HOW TO COMPLETE THIS TASK: Every entry must be given again exactly. Include no pictures.

Modification records:
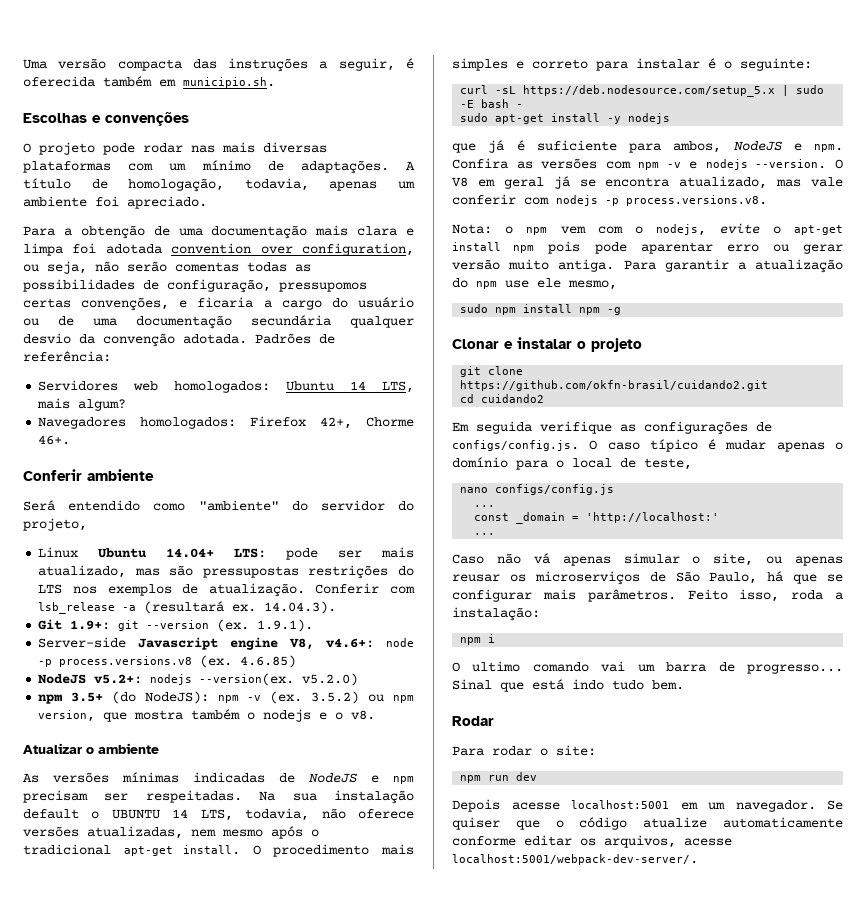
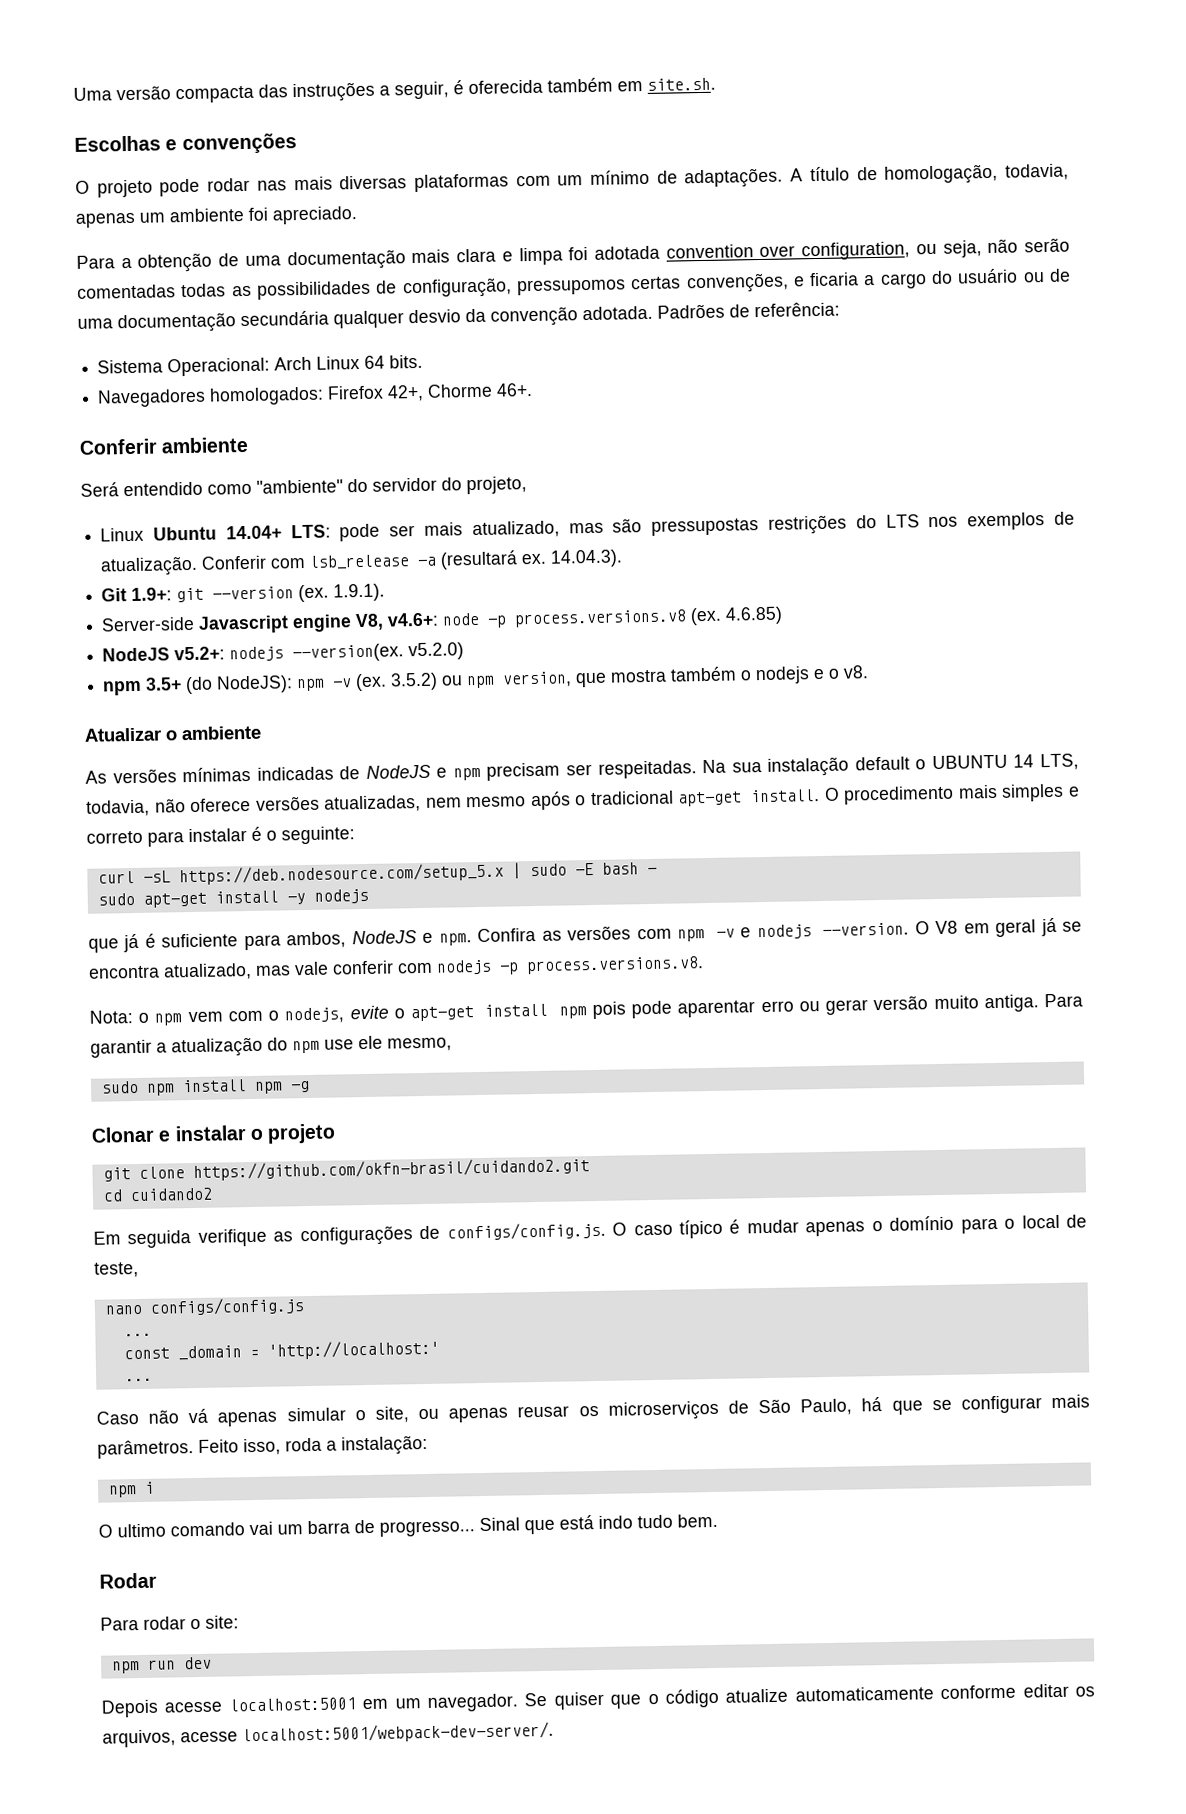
[183,77,275,88] municipio.sh. -> [647,77,716,91] site.sh.
[175,262,239,272] comentas -> [77,284,176,299] comentadas
[38,380,415,393] [37,398,127,411] Servidores web homologados: Ubuntu 14 LTS, mais algum? -> [97,354,424,377] Sistema Operacional: Arch Linux 64 bits.

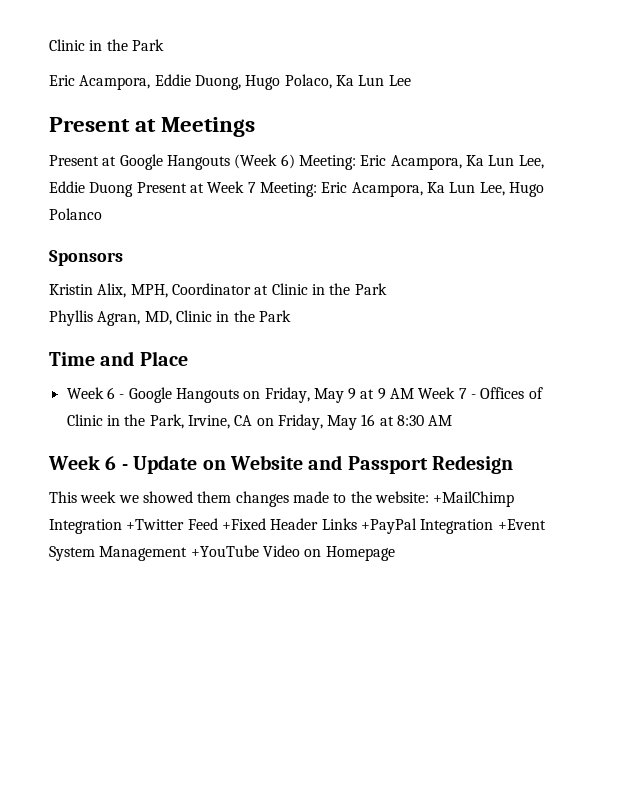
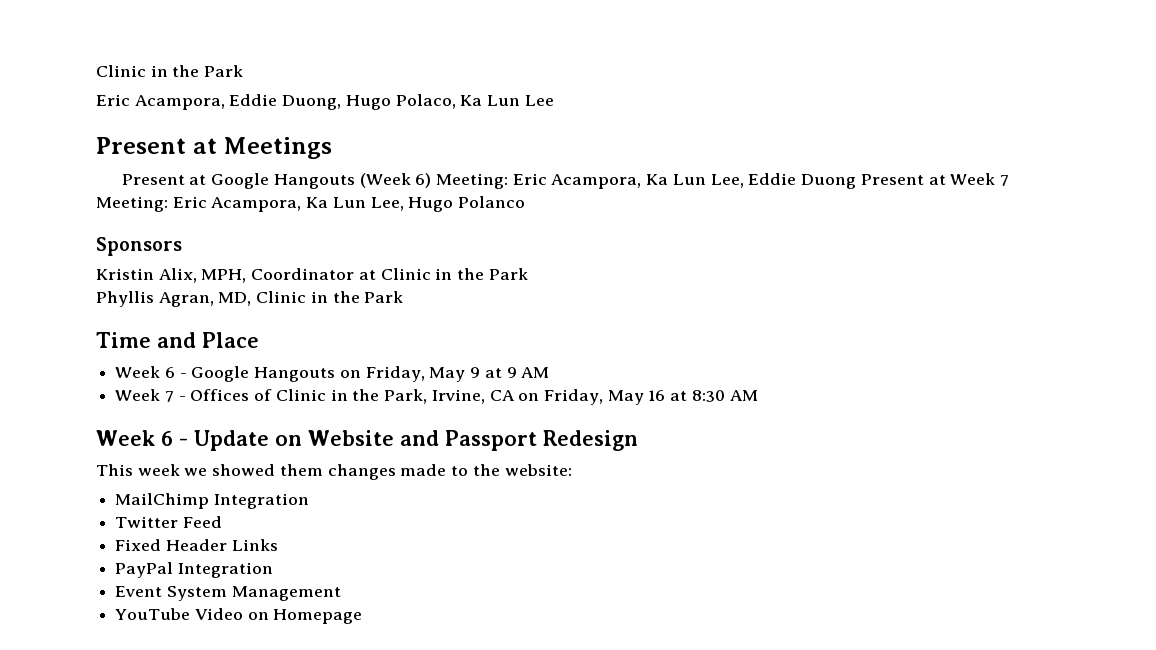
(415, 393) none -> (550, 372) //
[433,491,515,507] [49,519,185,534] +MailChimp Integration +Twitter -> [115,493,309,509] [115,516,179,528] // MailChimp Integration // Twitter
[221,518,266,530] +Fixed -> [115,539,162,551] // Fixed
[360,518,546,534] +PayPal Integration +Event -> [115,562,273,578] [115,586,163,597] // PayPal Integration // Event
[190,545,259,557] +YouTube -> [115,608,191,620] // YouTube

RESULT:
[183,77,275,88] municipio.sh. -> [647,77,716,91] site.sh.
[175,262,239,272] comentas -> [77,284,176,299] comentadas
[38,380,415,393] [37,398,127,411] Servidores web homologados: Ubuntu 14 LTS, mais algum? -> [97,354,424,377] Sistema Operacional: Arch Linux 64 bits.

(415, 393) none -> (550, 372) //
[433,491,515,507] [49,519,185,534] +MailChimp Integration +Twitter -> [115,493,309,509] [115,516,179,528] // MailChimp Integration // Twitter
[221,518,266,530] +Fixed -> [115,539,162,551] // Fixed
[360,518,546,534] +PayPal Integration +Event -> [115,562,273,578] [115,586,163,597] // PayPal Integration // Event
[190,545,259,557] +YouTube -> [115,608,191,620] // YouTube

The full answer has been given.